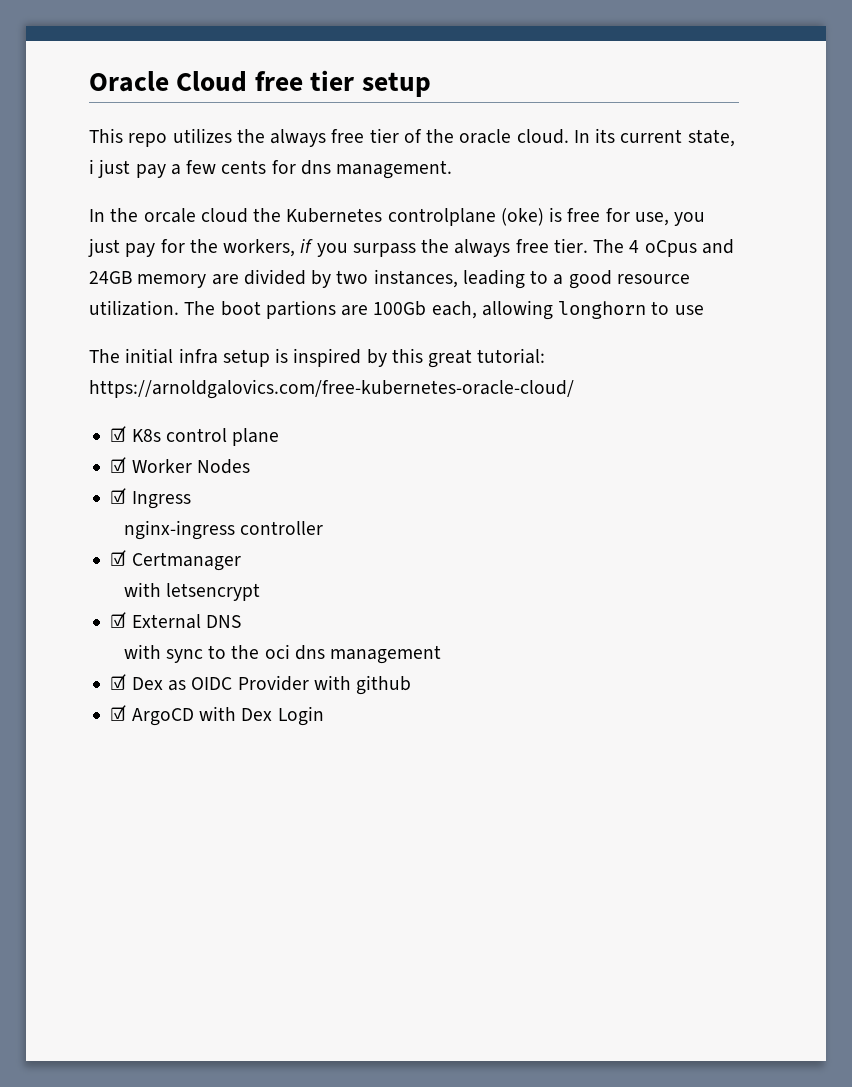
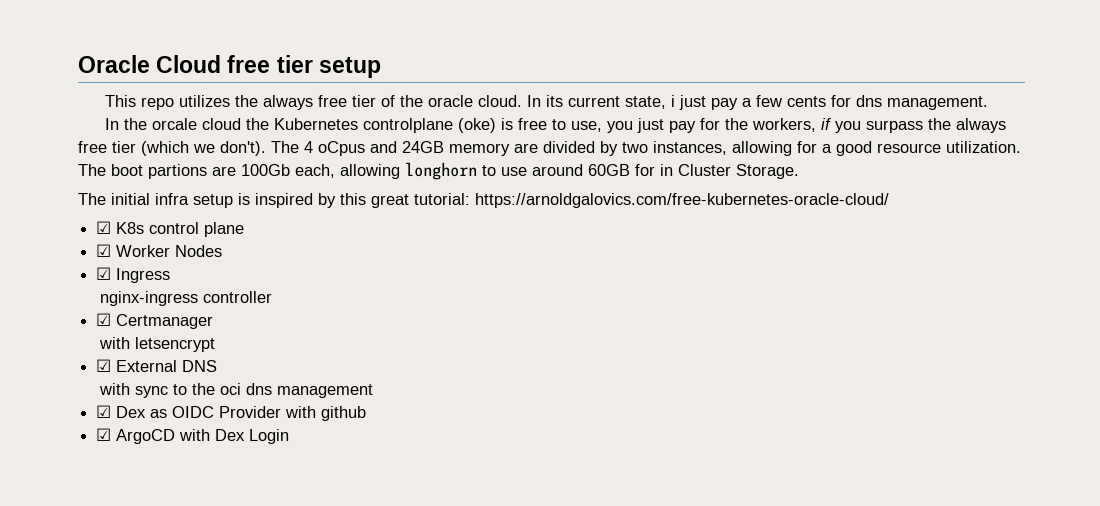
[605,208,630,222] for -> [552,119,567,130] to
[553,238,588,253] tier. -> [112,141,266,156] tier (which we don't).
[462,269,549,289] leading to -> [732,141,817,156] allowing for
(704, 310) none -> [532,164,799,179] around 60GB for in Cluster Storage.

* * *

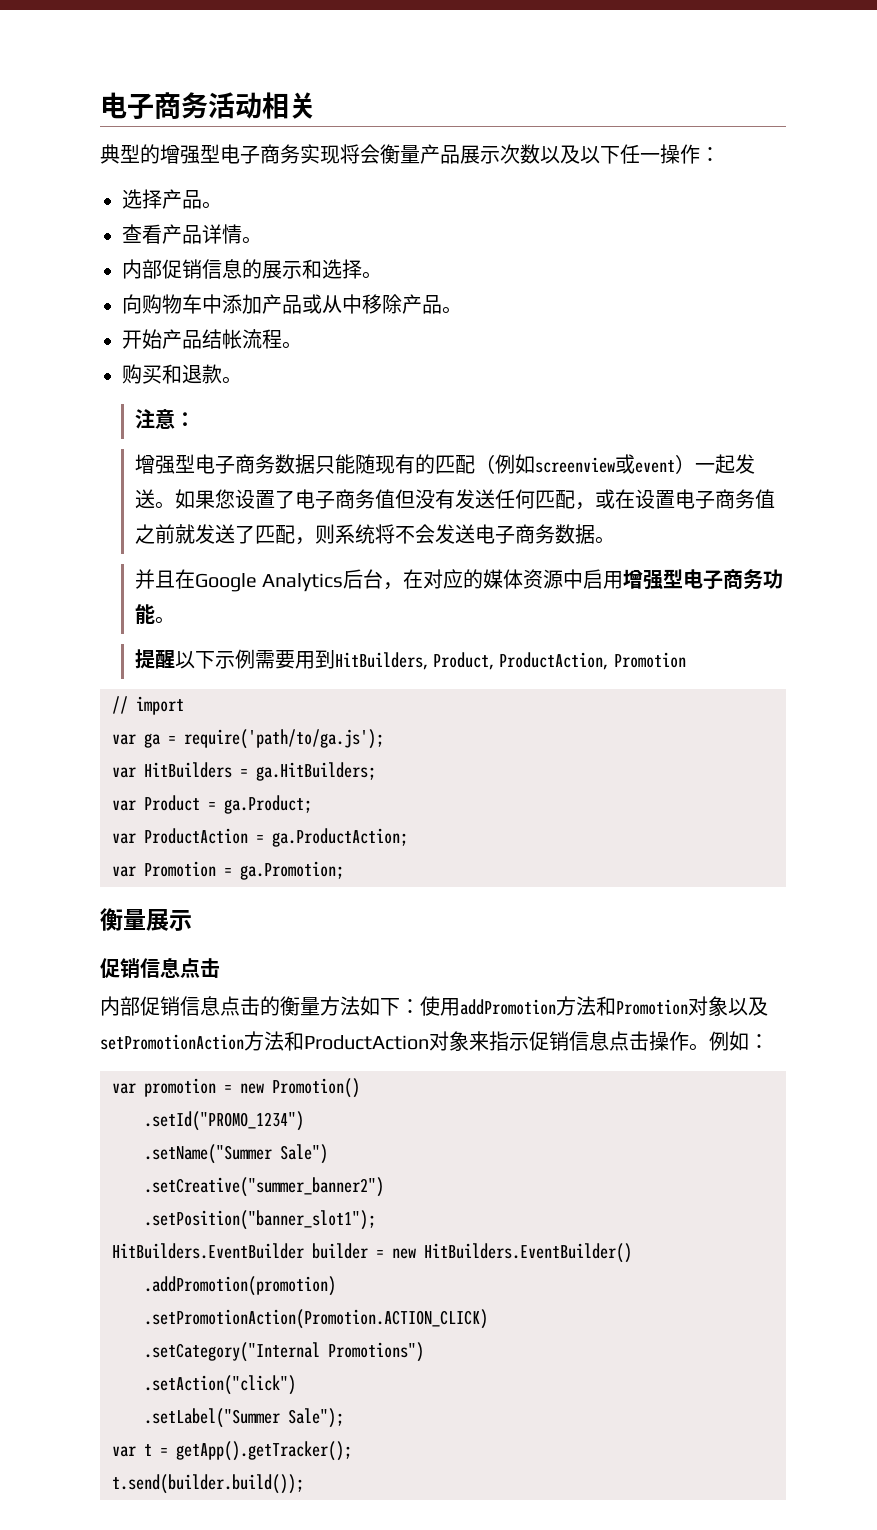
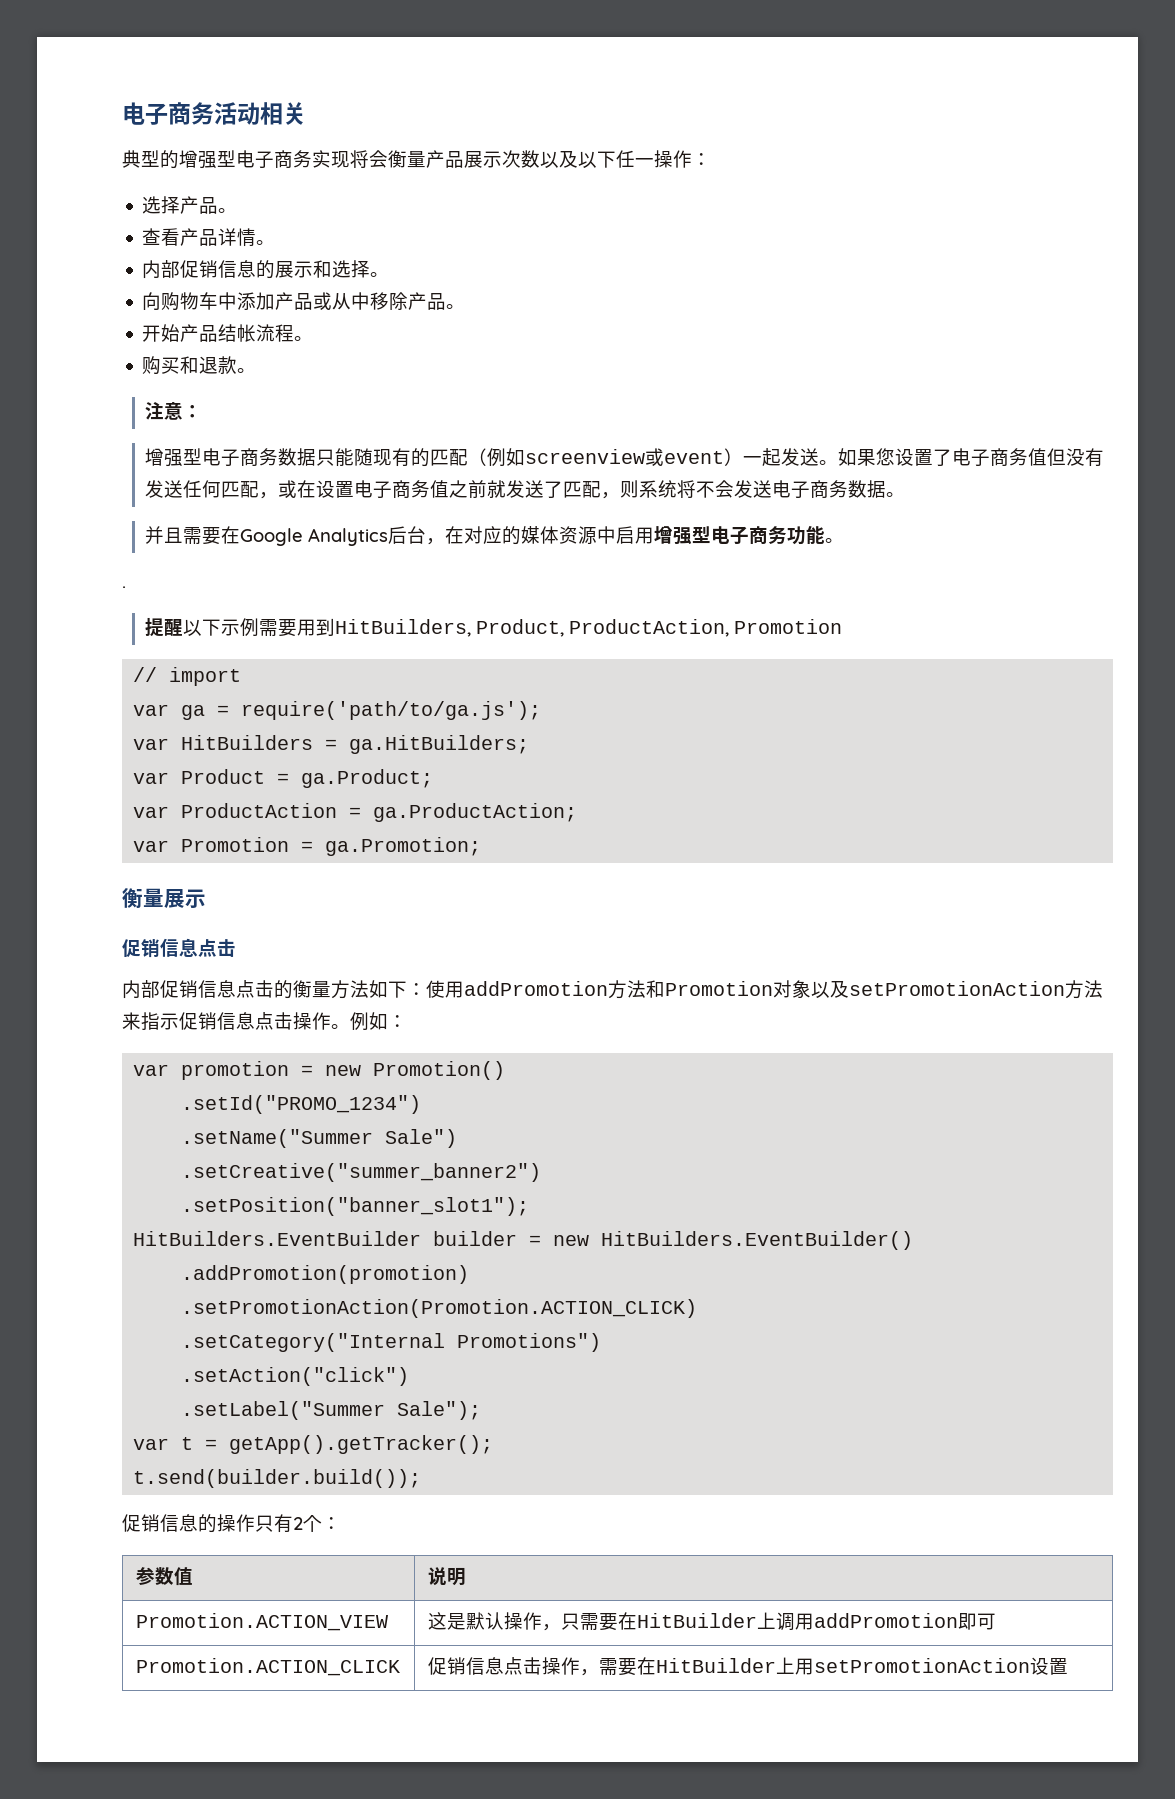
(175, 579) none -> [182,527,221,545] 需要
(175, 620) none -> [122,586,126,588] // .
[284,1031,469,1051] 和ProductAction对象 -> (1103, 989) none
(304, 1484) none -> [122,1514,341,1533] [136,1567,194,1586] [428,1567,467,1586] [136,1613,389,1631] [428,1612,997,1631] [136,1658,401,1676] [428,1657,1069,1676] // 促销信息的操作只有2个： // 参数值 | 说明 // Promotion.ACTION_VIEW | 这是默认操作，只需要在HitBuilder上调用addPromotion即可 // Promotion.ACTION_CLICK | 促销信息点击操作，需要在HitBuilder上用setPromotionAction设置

#### About this exercise:
Each line with "none" in it must be identified and copied from the material.

#### Worked solution:
(704, 310) none -> [532,164,799,179] around 60GB for in Cluster Storage.
(175, 579) none -> [182,527,221,545] 需要
(175, 620) none -> [122,586,126,588] // .
[284,1031,469,1051] 和ProductAction对象 -> (1103, 989) none
(304, 1484) none -> [122,1514,341,1533] [136,1567,194,1586] [428,1567,467,1586] [136,1613,389,1631] [428,1612,997,1631] [136,1658,401,1676] [428,1657,1069,1676] // 促销信息的操作只有2个： // 参数值 | 说明 // Promotion.ACTION_VIEW | 这是默认操作，只需要在HitBuilder上调用addPromotion即可 // Promotion.ACTION_CLICK | 促销信息点击操作，需要在HitBuilder上用setPromotionAction设置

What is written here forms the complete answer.